“The more we refuse to listen,” Phillip said, “the angrier the storm gets. We’re hurting its feelings.”
“I think I get it,” Gene said. “We need to listen to it, so it will go away.”
“Exactly,” Phillip said. “Just listen. Listen and find out what the song means.”
“What does it mean?” Jeanne asked.
“It’s different for everyone who hears it,” Phillip said. “I hear a beautiful lullabye.”
“A lullabye? In this noise?” Gene laughed. “That’s nuts.”
“Wait,” Jeanne said, her voice slowing. “I hear it, too.

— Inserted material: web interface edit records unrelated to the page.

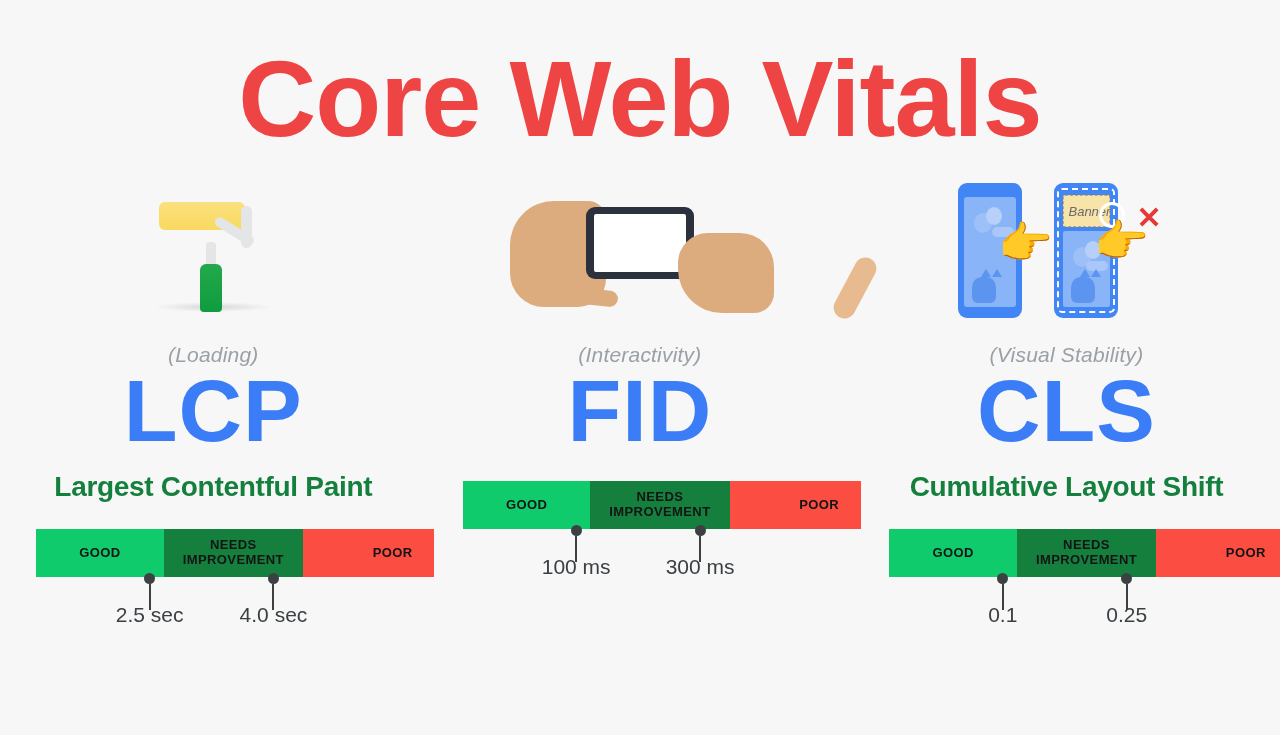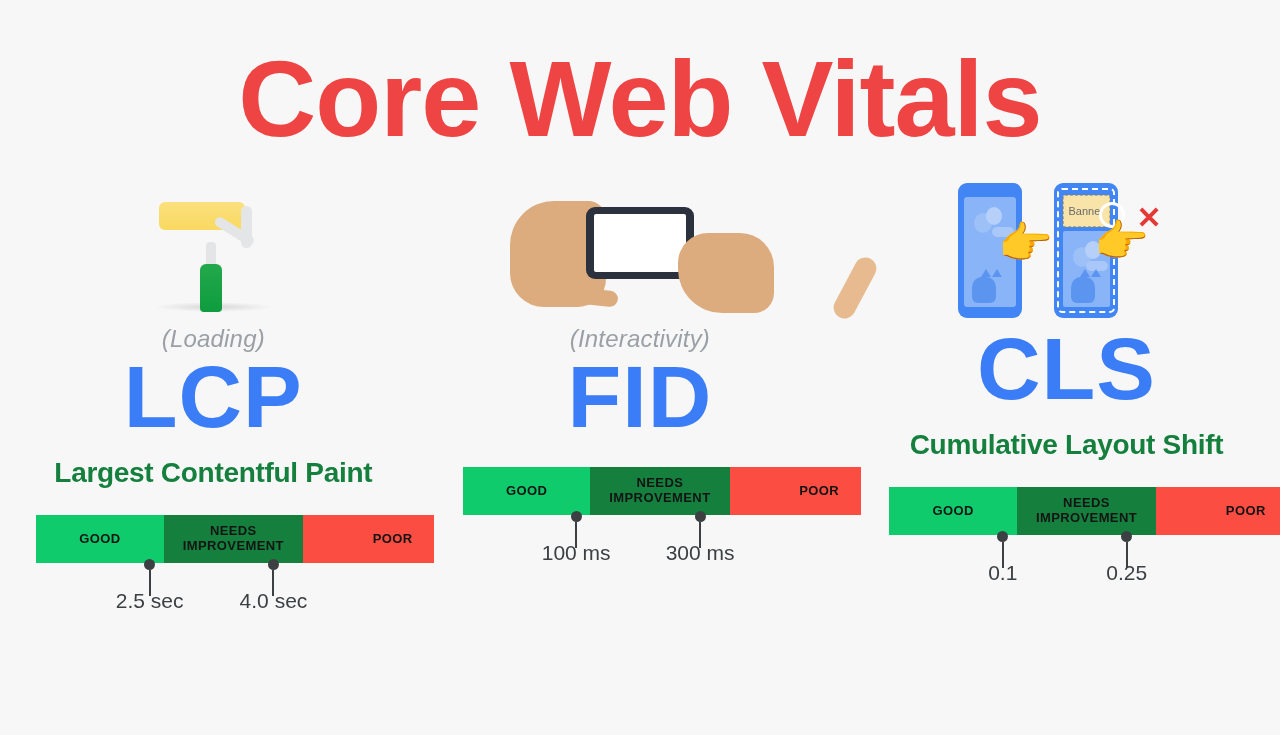--- a/index.html
+++ b/index.html
@@ -134,7 +134,7 @@
     display:flex; align-items:center; padding-left:4px;
   }
   .banner-text{
-    font-size:11px; color:#6B6B6B; font-family:"Liberation Sans", sans-serif;
+    font-size:13px; color:#6B6B6B; font-family:"Liberation Sans", sans-serif;font-style:italic;
   }
   .phone-b-screen{
     position:absolute; left:9px; top:48px; width:47px; height:76px;

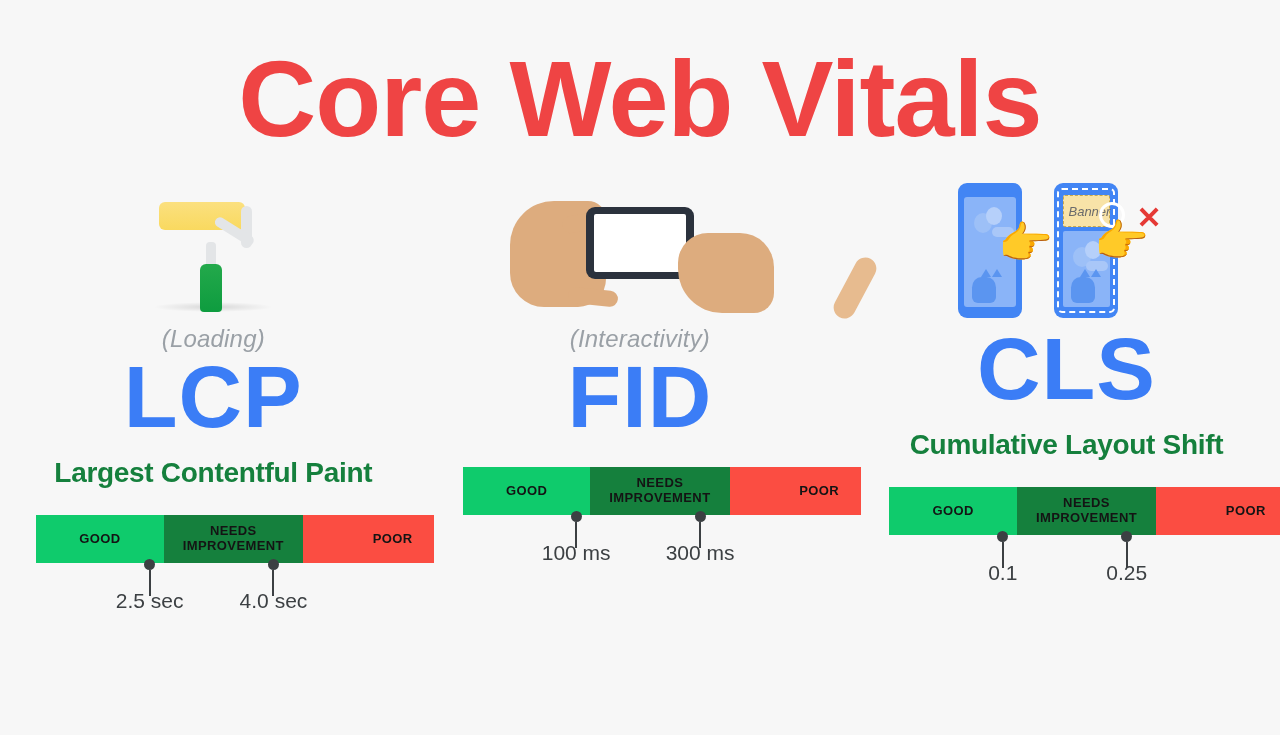--- a/index.html
+++ b/index.html
@@ -177,8 +177,8 @@
 
   
   .category{
-    margin-top:0;
-    font-size:24px;
+    margin-top:18px;
+    font-size:21px;
     font-style:italic;
     color:#9AA0A6;
     font-family:"Liberation Sans", sans-serif;

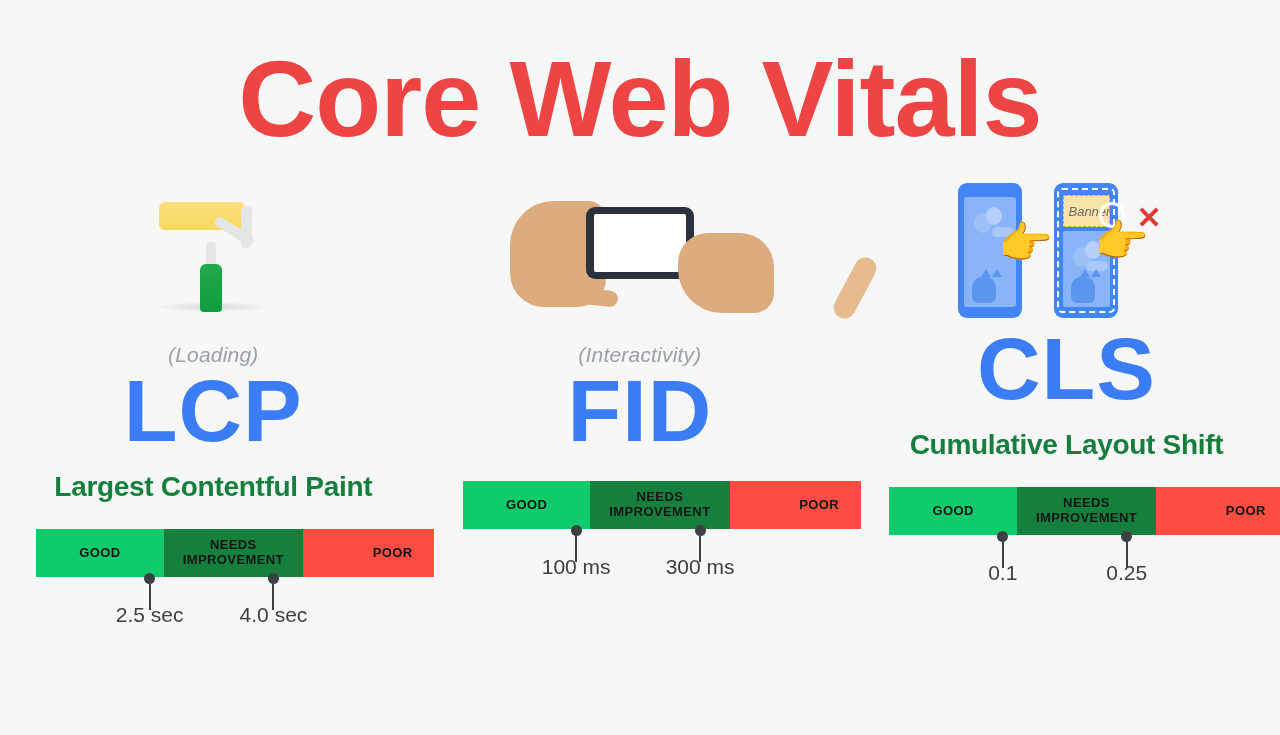--- a/index.html
+++ b/index.html
@@ -350,6 +350,7 @@
         <div class="red-x">✕</div>
       </div>
     </div>
+    <div class="category">(Visual Stability)</div>
     <div class="acronym">CLS</div>
     <div class="metric-name">Cumulative Layout Shift</div>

It’s gentle… calming now.”
The lightning flashed, and the children jolted in response. “That’s not a lullabye!” Gene shouted.
“Gene, calm down,” Phillip said. “The lullabye is working, but you need to close your eyes.”
“Close my eyes?” Gene replied, incredulous.
“Yeah,” Jeanne said. “If we can’t see the lightning, it can’t hurt us.” Phillip felt no need to correct her, as the explanation would serve his purposes for now. “Just close your eyes, Gene, and listen again.”
“That’s right,” Phillip said, closing his eyes himself. “Listen. Listen to the rain.” He felt the kids unclench their bodies, relaxing with each imagined measure of the rainsong, and their breathing slowed. It was a gradual process, but as the storm started to kick into high gear, the children were fast asleep on the floor of the den. Phillip felt satisfied that his gambit had worked, but it had an unintentional side effect in that he was now too drowsy to leave their side.
Well, he thought, there are worse places to spend a night. But far, far fewer better places.